For detailed instructions about securing your applications built with Lovable, check our extensive guide on preparing your app for publishing and avoiding common issues.
API keys
Lovable writes frontend code, which means it runs in the browser. Therefore, no sensitive data of any kind should be stored in code. Instead, Lovable provides a secure secret storage functionality.Automatic API key detection
To connect to third party services, API keys or tokens are often needed. Whenever you paste an API key into the chat, Lovable will automatically detect it and warn you not to hardcode sensitive credentials directly into your frontend code. Instead of pasting API keys, describe what you’re trying to accomplish and Lovable will guide you through the secure implementation.
For example, instead of:
“Add this API key to call Service X: x_test_abc123…”
Try this:
“I want to integrate service X API to generate text responses”
Lovable will then show you how to:
- Store your API key securely in Secrets storage.
- Create an Edge Function to make the API call server-side.

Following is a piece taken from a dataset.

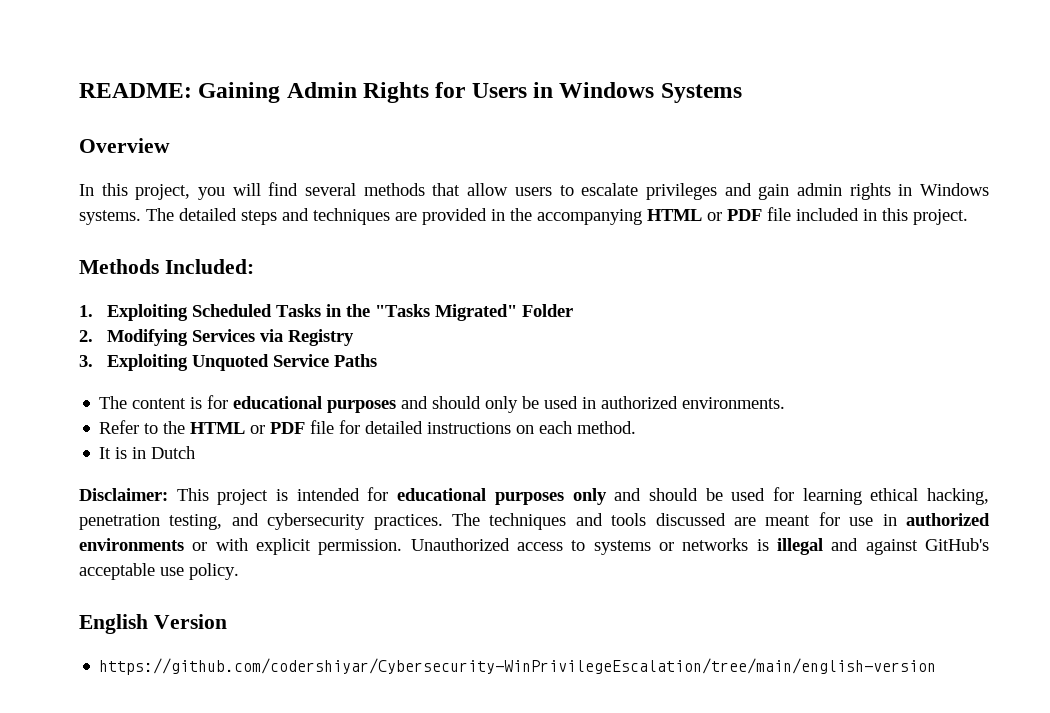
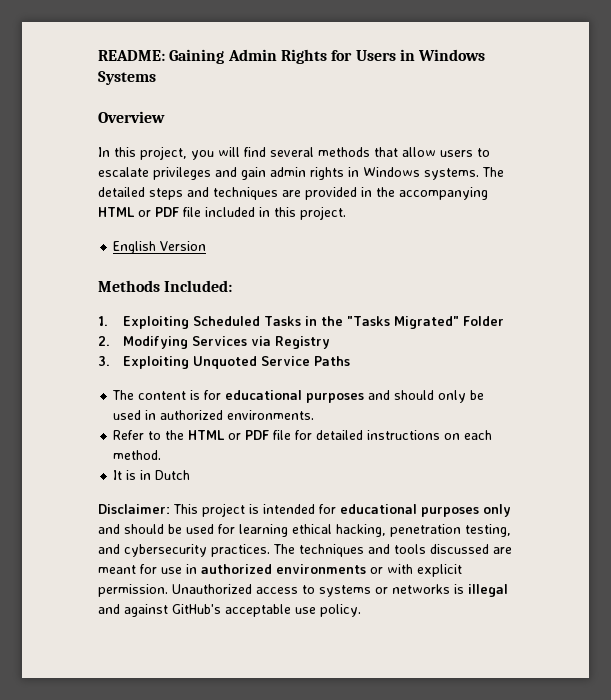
+ English Version
- English Version
- https://github.com/codershiyar/Cybersecurity-WinPrivilegeEscalation/tree/main/english-version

- Call that Edge Function from your frontend code.
RLS (Role-Level Security)
RLS policies determine who can access what data in your database. We recommend you carefully review them before publishing your project, and keep revisiting and updating them as you develop the project.Security scanning
Before publishing, Lovable displays security warnings from the its advanced AI-powered security scanner and will ask you to confirm that you want to publish if there are any serious issues. We highly recommend you resolve all serious issues before publishing your projects and to keep your app’s data safe. Make sure to revisit the security review and perform a new round of it every time you change your app significantly.
Seeing no warnings or errors from the security scanner does not guarantee that there are no security issues in your app. We recommend you to perform a thorough review your app’s security using available tools before publishing, or hire a professional security consultant to perform the app audit in case your app deals with sensitive private data, provides critical functions, and a potential data breach can lead to serious consequences to real people.
Security View
The Security View displays findings from various sources: the database security advisor, in-depth AI review of your database schema and RLS (Row Level Security) policies, as well as an AI-powered security review of your code. This comprehensive approach ensures broader coverage of potential security issues. Findings are categorized by severity level:- Error: Critical security issues that should be addressed immediately. These include the “try to fix” option, though fixes are not guaranteed to resolve all cases.
- Warning: Important security concerns that should be reviewed and likely addressed.
- Info: General security recommendations and best practices for your consideration.
On-demand security review
You can request a security review at any time by asking Lovable to “review my app’s security” or a similarly worded request. Lovable will:- Analyze your entire codebase for security vulnerabilities.
- Check for common issues like XSS prevention, input sanitization, and authentication flaws.
- Review your RLS policies and database security.
- Provide a detailed report with specific recommendations.
Remember: Even with no warnings from the scanner, it’s always a good idea to periodically request a on-demand security review for production applications.